Polestar Australia covers the 5 with the same warranty package as the rest of the range: a 5-year unlimited km vehicle warranty and an 8-year, 160,000km high-voltage battery warranty. Five years of roadside assistance and over-the-air software updates are bundled in. Servicing intervals are 24 months or 30,000km, which is half the visit count of a typical luxury combustion grand tourer.

For context, the Porsche Taycan still ships with a 3-year warranty and 12-month service intervals, so over a five-year hold the Polestar saves you two scheduled visits before you even start the maths on parts pricing.

The CarSorted angle

Porsche Taycan on CarSorted, the benchmark for electric grand tourers in Australia

Image credit: Porsche Cars Australia

Here is the part most of the launch coverage will skip. Sitting the Polestar 5 Performance at $193,100 next to the Porsche Taycan Turbo on the CarSorted directory shows what the money actually buys you in the segment. The Taycan Turbo opens at about $268,200 before on-roads with 700kW peak, 800V architecture and 678km WLTP. Step up to the Taycan Turbo S and you are well past $355,000. The Polestar 5 Performance is hitting roughly the same 0 to 100km/h as a Taycan Turbo (3.2s vs 2.7s on overboost) and charging just as fast, for $75,000 less than the Turbo and about $160,000 less than the Turbo S. The badge gap is real, the performance gap is not.

Use the CarSorted compare tool to put the Polestar 5 Performance, the Porsche Taycan, the BMW iX and the Audi Q6 e-tron on the same page once Polestar adds the 5 to its configurator. Direct link: /compare. Or jump straight to the CarSorted directory and filter for BEV grand tourers. The directory also flags which cars at this end of the market sit above the fuel-efficient LCT cap and therefore cannot use the federal FBT exemption on a novated lease. Spoiler: every one of them is above it.
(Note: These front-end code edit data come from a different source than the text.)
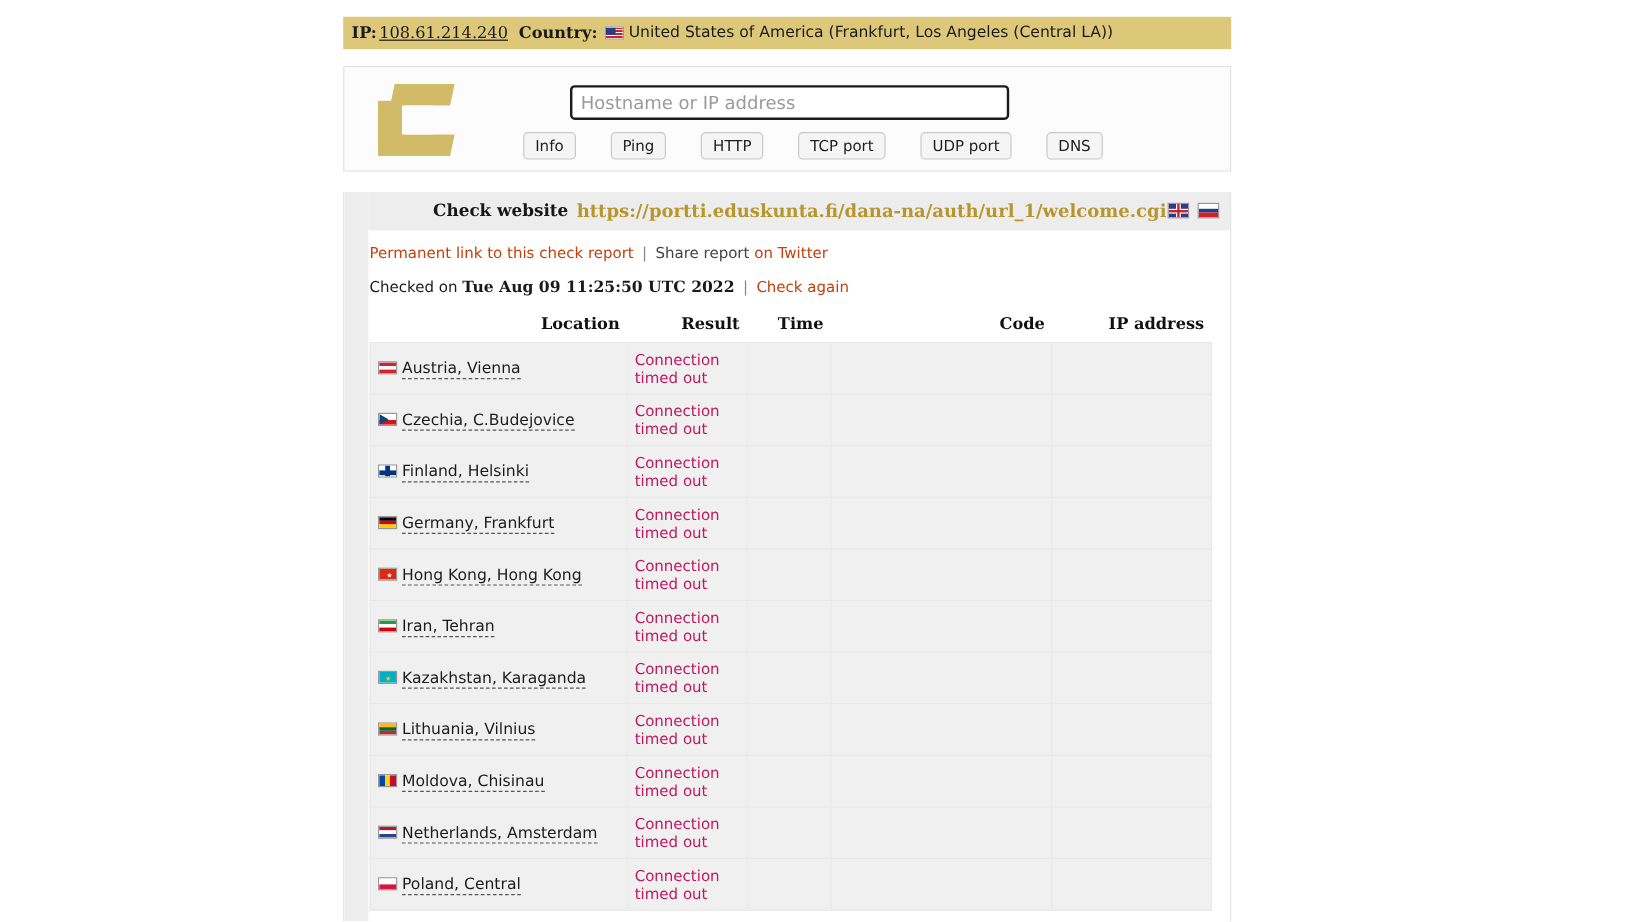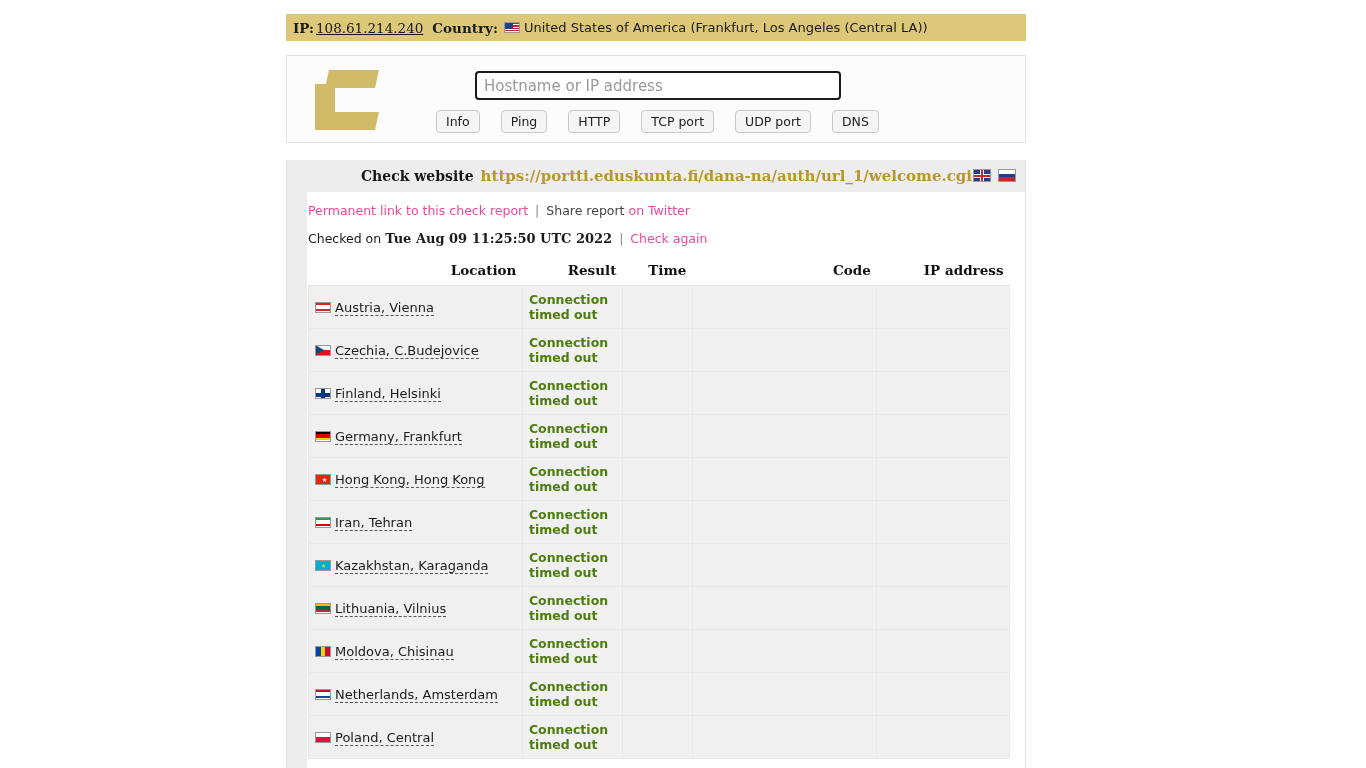"Info" .btnrow { gap: 0 -> 8px }
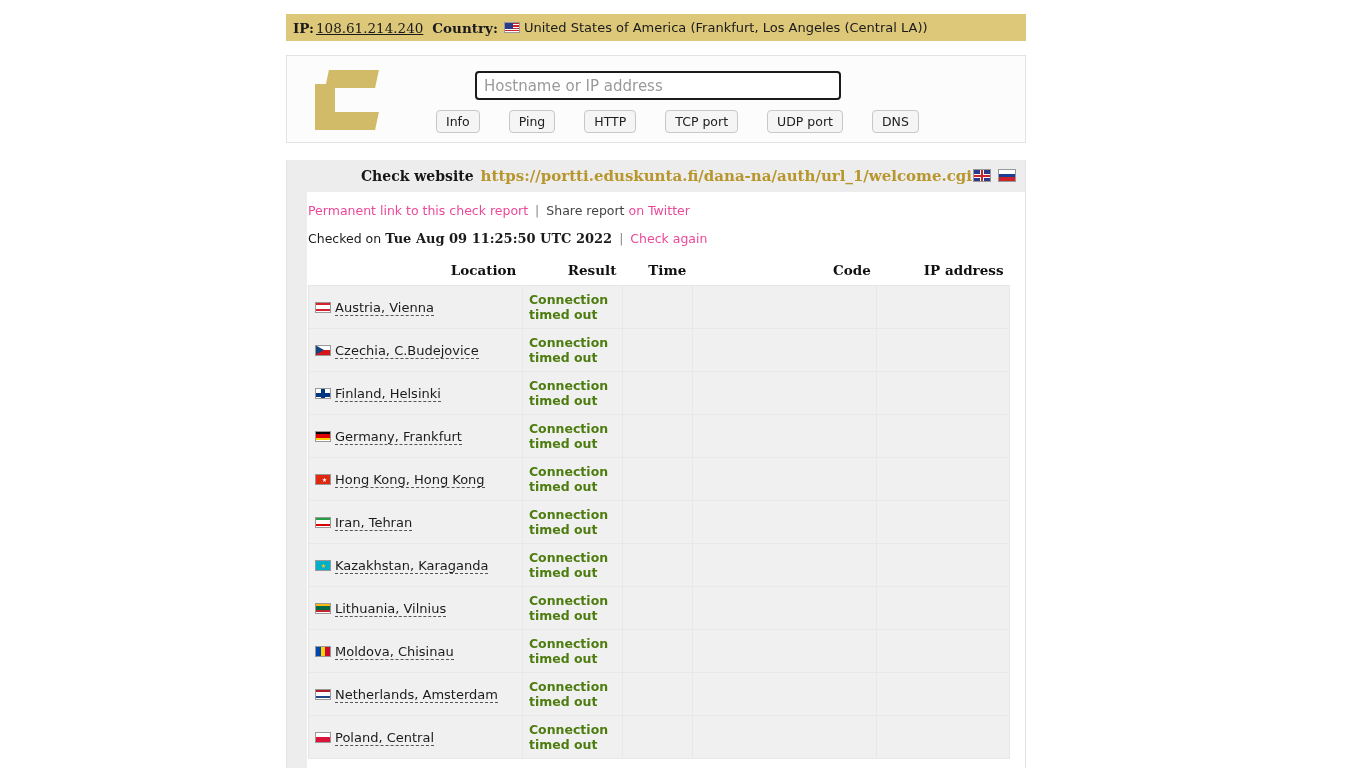"Permanent link to this check" .glink { color: #ec4899 -> #c2410c }
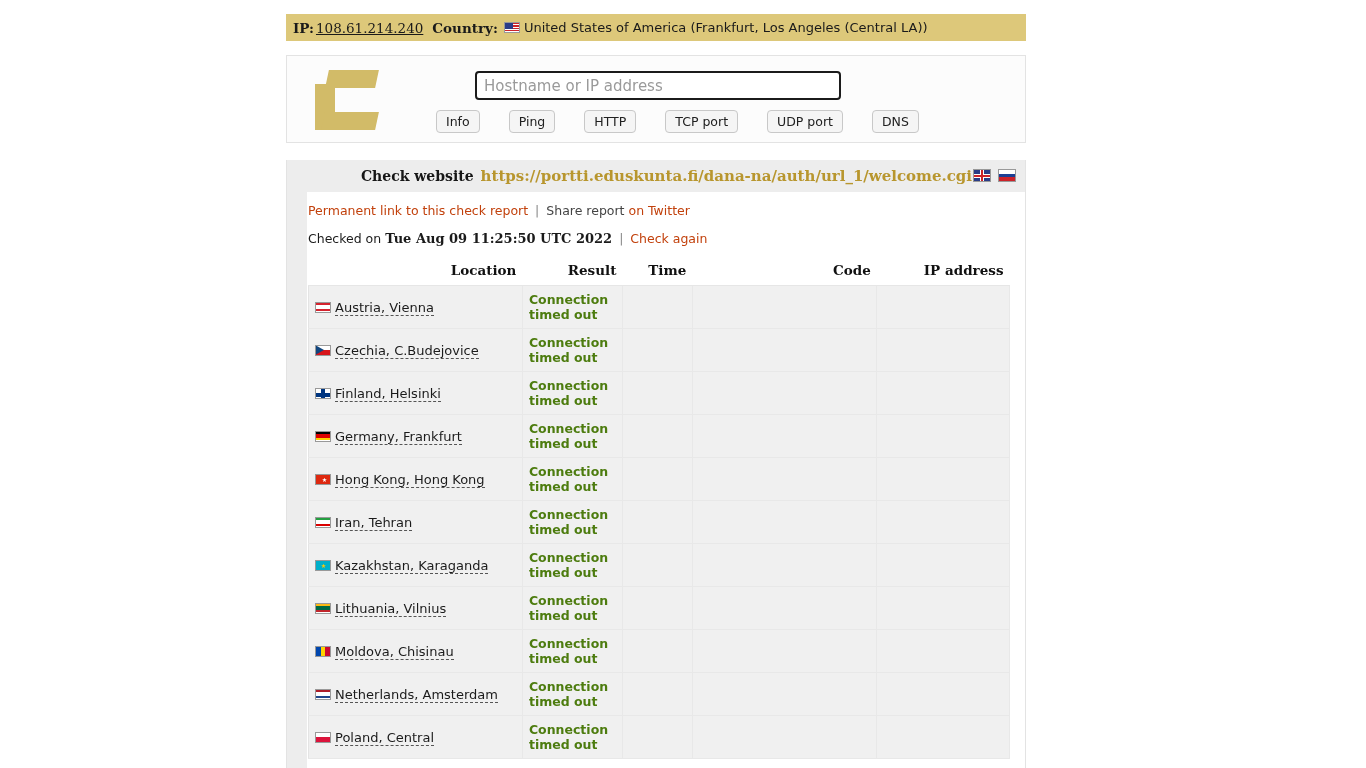"Connection timed out" td.res { color: #4d7c0f -> #be185d; font-weight: bold -> none }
What this means for buyers

At $171,100, the Polestar 5 Dual Motor undercuts a comparably specced Porsche Taycan rear-drive by close to $10,000 and matches it on WLTP range while pulling ahead on DC charging peak. For someone who already drives an electric daily and wants a faster, longer-legged second car, that is the easier conversation with the household CFO than a Taycan would be. The 8-year battery warranty and the 24-month service interval also stretch the case further out over a five-year hold than Porsche 3-year warranty does.

At $193,100, the Performance is harder to justify on rational grounds. You are paying $22,000 for 0.7 seconds and a 105km range deficit on the same battery. If the only reason to buy a 5 is the GT styling and the 800V charging, the Dual Motor is the smarter spend, and the saved $22,000 buys roughly four years of premium home wallbox AC electricity at typical Australian off-peak rates.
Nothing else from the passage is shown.